Al di là della burrascosa relazione sentimentale col regista, visto che la sua vita romantica è davvero degna di un romanzo, tra mariti (come il produttore Moris Ergas, suo Pigmalione) e amanti, intrighi politici da Craxi in giù e vicende giudiziarie, il maestro riminese fece dell’attrice il simbolo stesso del suo immaginario erotico, una versione più bonaria e casalinga della seduzione un po’ inquietante di Anita Ekberg, eppure perturbante perché immersa nel sogno, nell’incarnazione di un’ideale, volatile e concreta al tempo stesso, specie nella tripla incarnazione – Susy, Iris, Fanny – con cui si contrappone a Giulietta Masina nel film del ’65.

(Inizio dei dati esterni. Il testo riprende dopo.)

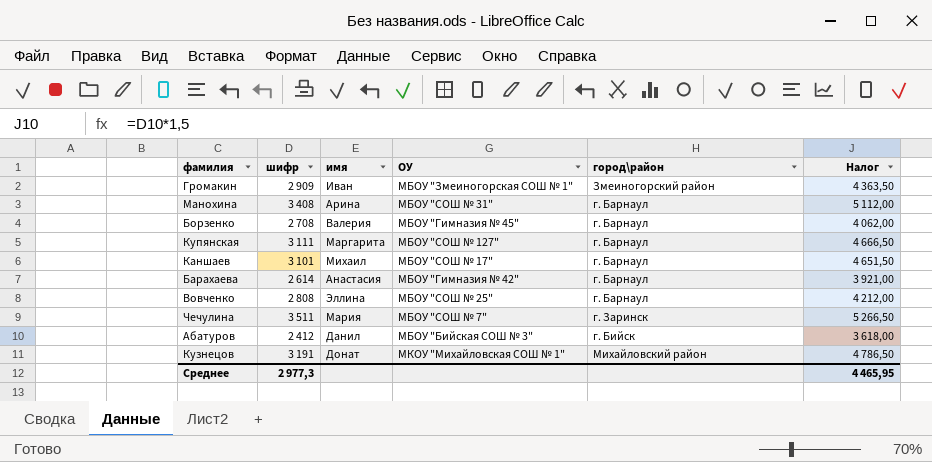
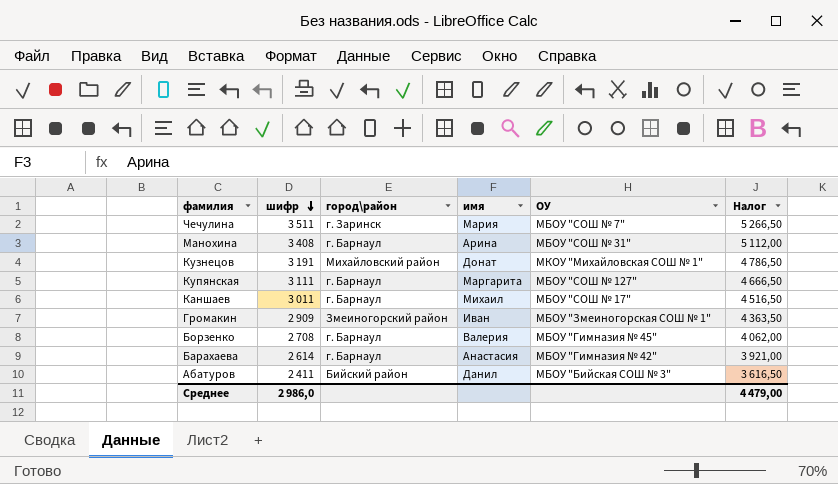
row order: none -> шифр descending
column город\район | position: 5 -> 3
row Вовченко: 2 808 | Эллина | МБОУ "СОШ № 25" | г. Барнаул | 4 212,00 -> none
Каншаев | шифр: 3 101 -> 3 011
Каншаев | Налог: 4 651,50 -> 4 516,50
Абатуров | шифр: 2 412 -> 2 411
Абатуров | город\район: г. Бийск -> Бийский район
Абатуров | Налог: 3 618,00 -> 3 616,50
Среднее | шифр: 2 977,3 -> 2 986,0
Среднее | Налог: 4 465,95 -> 4 479,00

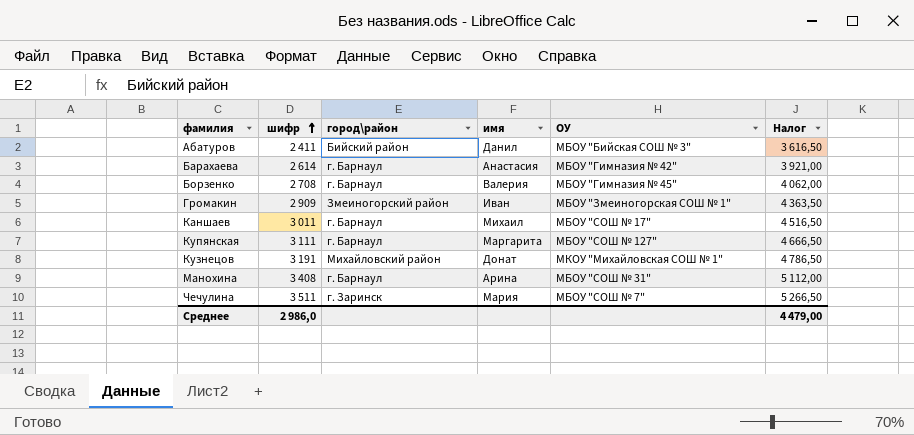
row order: шифр descending -> шифр ascending

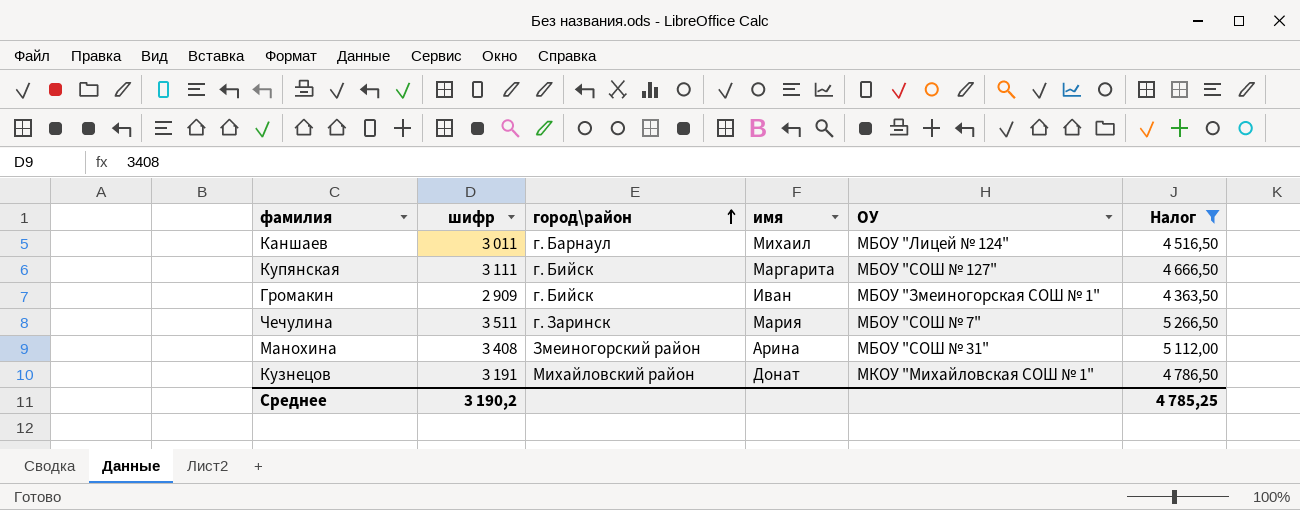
filter: none -> Налог >= 4 363,50
row order: шифр ascending -> город\район ascending
Каншаев | ОУ: МБОУ "СОШ № 17" -> МБОУ "Лицей № 124"
Купянская | город\район: г. Барнаул -> г. Бийск
Громакин | город\район: Змеиногорский район -> г. Бийск
Манохина | город\район: г. Барнаул -> Змеиногорский район
Среднее | шифр: 2 986,0 -> 3 190,2
Среднее | Налог: 4 479,00 -> 4 785,25

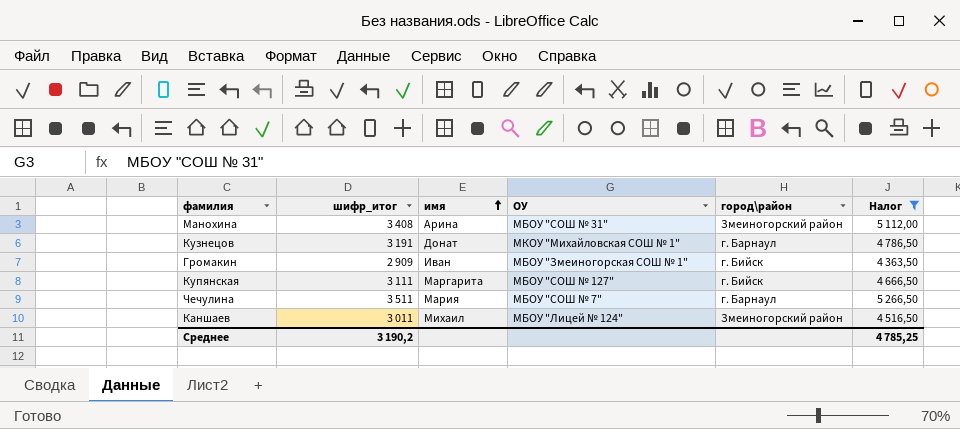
row order: город\район ascending -> имя ascending
column name: шифр -> шифр_итог
column город\район | position: 3 -> 5
Кузнецов | город\район: Михайловский район -> г. Барнаул
Чечулина | город\район: г. Заринск -> г. Барнаул
Каншаев | город\район: г. Барнаул -> Змеиногорский район

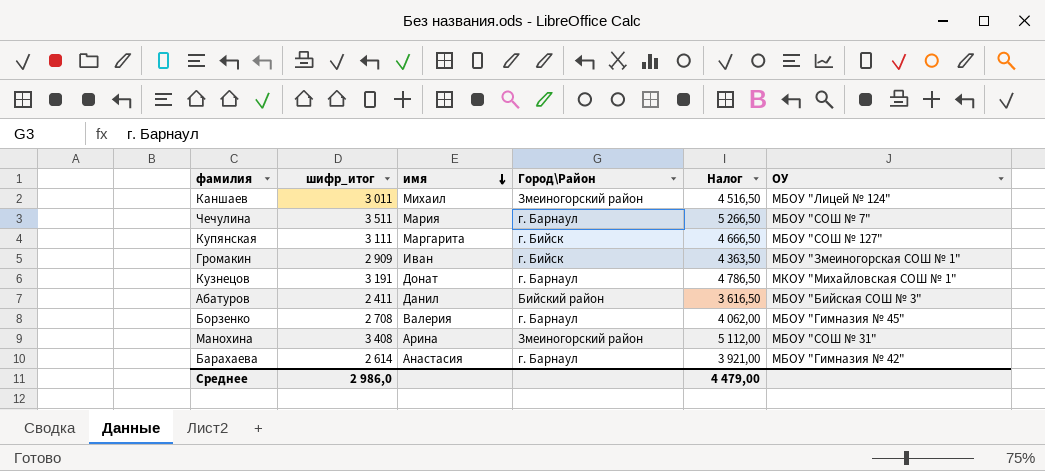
filter: Налог >= 4 363,50 -> none
row order: имя ascending -> имя descending
column name: город\район -> Город\Район
column ОУ | position: 4 -> 6
Среднее | шифр_итог: 3 190,2 -> 2 986,0
Среднее | Налог: 4 785,25 -> 4 479,00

Due facce opposte della medaglia: Sandra Milo come donna vera, fragile ma consapevole e non doma nel mondo femminile di Pietrangeli, oppure come canone di un immaginario, a misura dello sguardo maschile ma dirompente abbastanza da emanciparsi da lui. Milo, la spaesata e frivola Sandrocchia, padroneggiava con classe e vigore entrambe quelle facce. La sua carriera si interrompe di fatto in modo brusco nel ’68, per badare ai suoi figli e alla famiglia. Ci ritornerà solo dieci anni dopo per cameo più o meno riusciti in film più o meno dimenticati, nel frattempo farà molta tv (Piccoli fans soprattutto) in cui mostrare il lato rassicurante della sua immagine.
Seppure l’immaginario popolare dei nostri tempi la associa proprio a quel periodo, allo scherzo telefonico che la fece scappare via in lacrime (“Chi Ciro?”) e alle comparsate tv spesso sopra le righe, Milo è una delle immagine più misteriose del cinema italiano anni ’60, quello che si tolse dalle maglie del neorealismo dopo quelle del cinema di regime, e sperimentò con il lavoro stratificato sulle forme e gli immaginari.
Sandra Milo era un’immaginario a sé, sfuggente per quanto all’apparenza di facile identificazione. Parafrasando Pasolini che parlava di Fellini, ella danza. Non ha mai smesso di farlo, sappiamo che non smetterà mai.